PROBLEM DESCRIPTION: Search the material below for the word "none". Copy every line where it is found.
+++
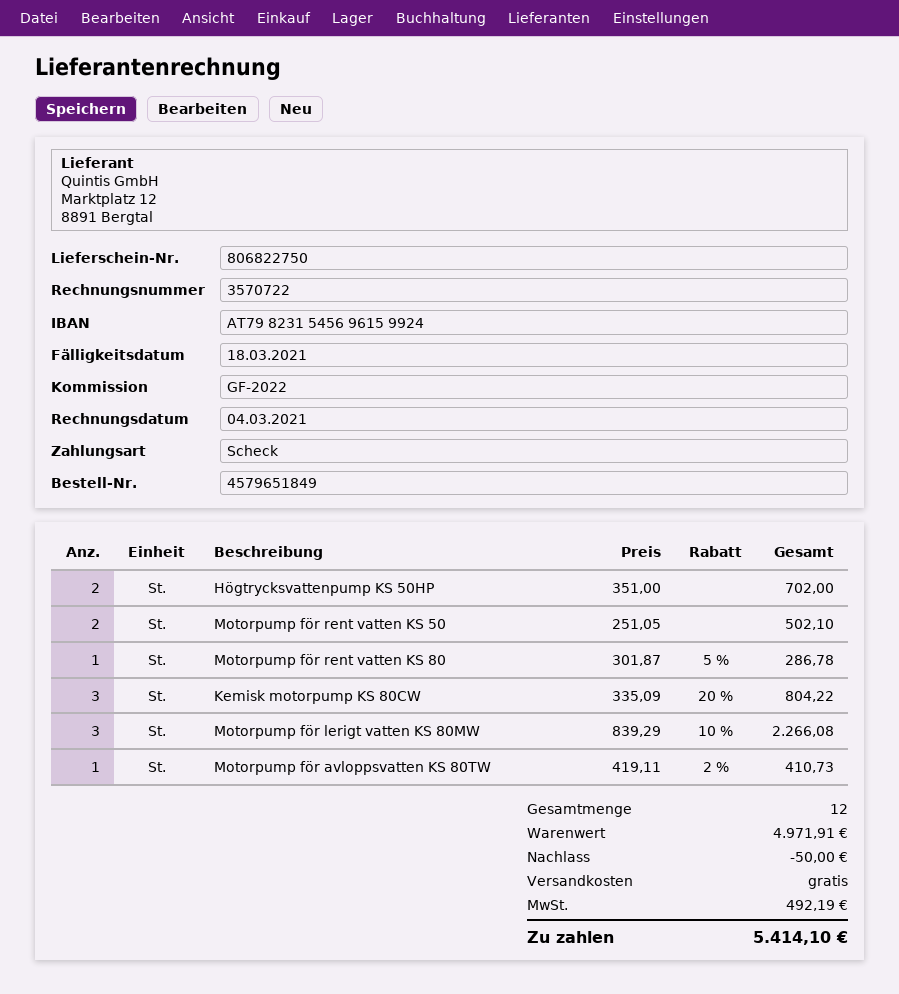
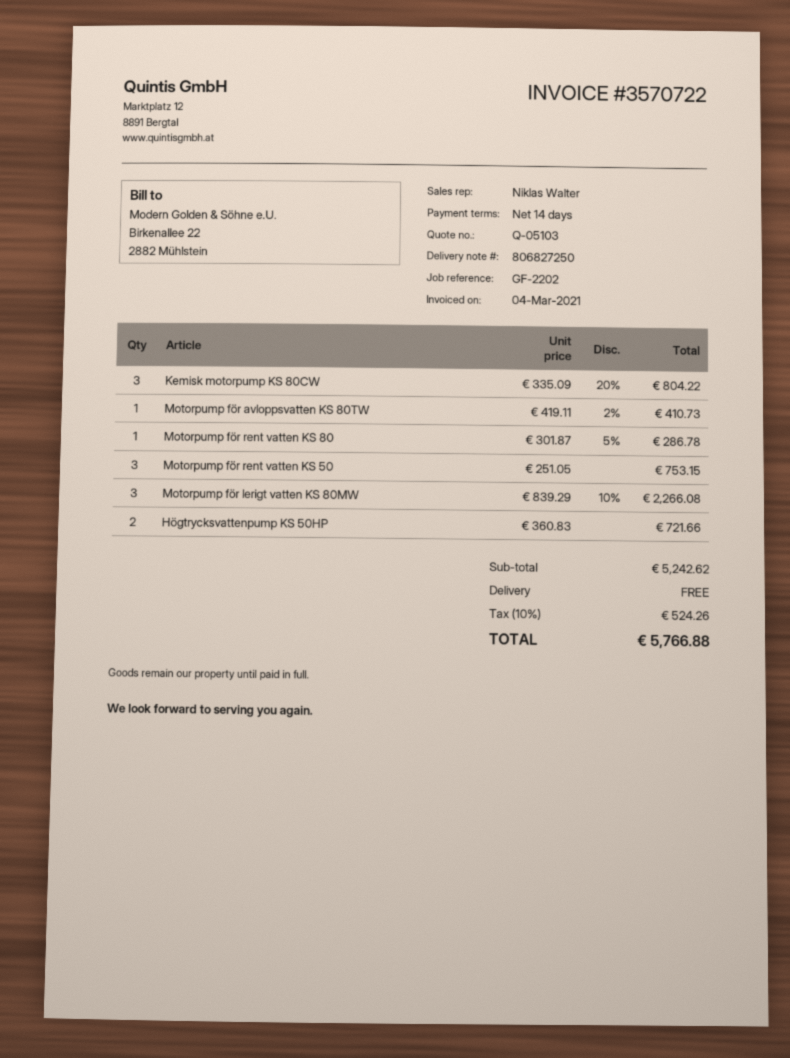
delivery note number: 806822750 -> 806827250
reference: GF-2022 -> GF-2202
Högtrycksvattenpump KS 50HP: 2 x 351.00 = 702.00 -> 2 x 360.83 = 721.66
Motorpump för rent vatten KS 50: 2 x 251.05 = 502.10 -> 3 x 251.05 = 753.15
subtotal: 4971.91 -> 5242.62
discount: 50.00 -> none
tax: 492.19 -> 524.26
total: 5414.10 -> 5766.88

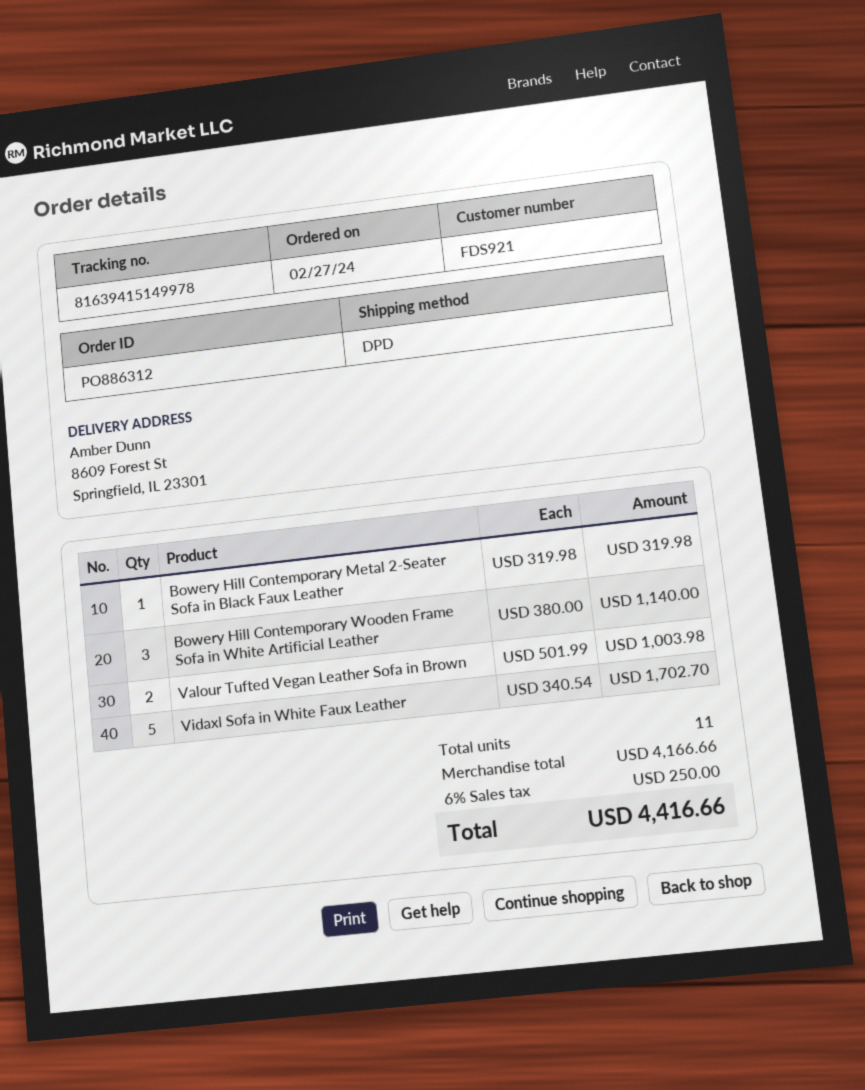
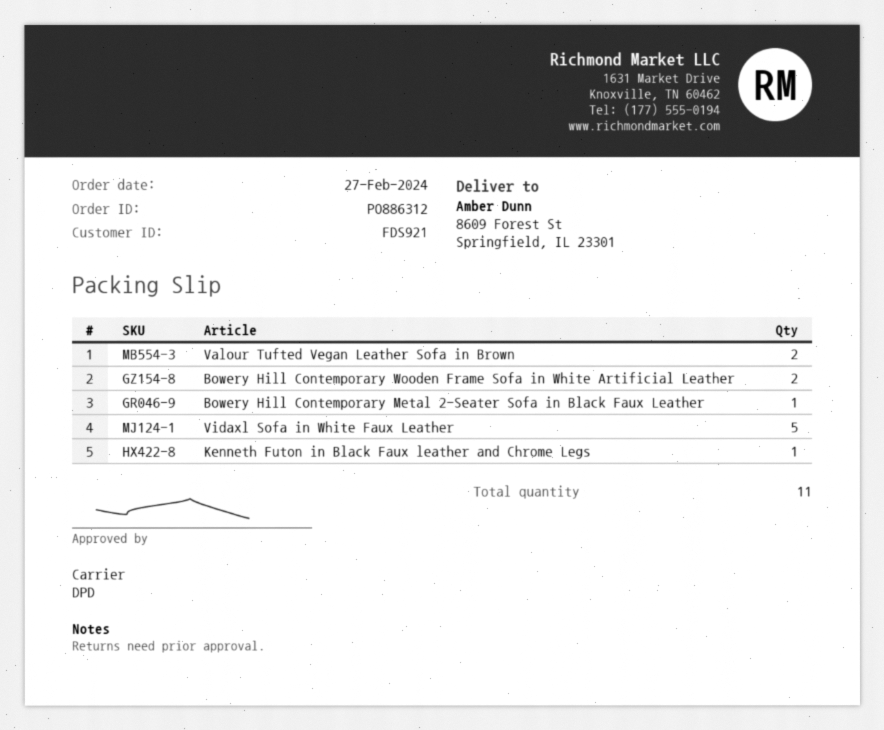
Bowery Hill Contemporary Wooden Frame Sofa in White Artificial Leather: 3 -> 2
Kenneth Futon in Black Faux leather and Chrome Legs: none -> 1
+++
RESULT OF THIS EXERCISE:
discount: 50.00 -> none
Kenneth Futon in Black Faux leather and Chrome Legs: none -> 1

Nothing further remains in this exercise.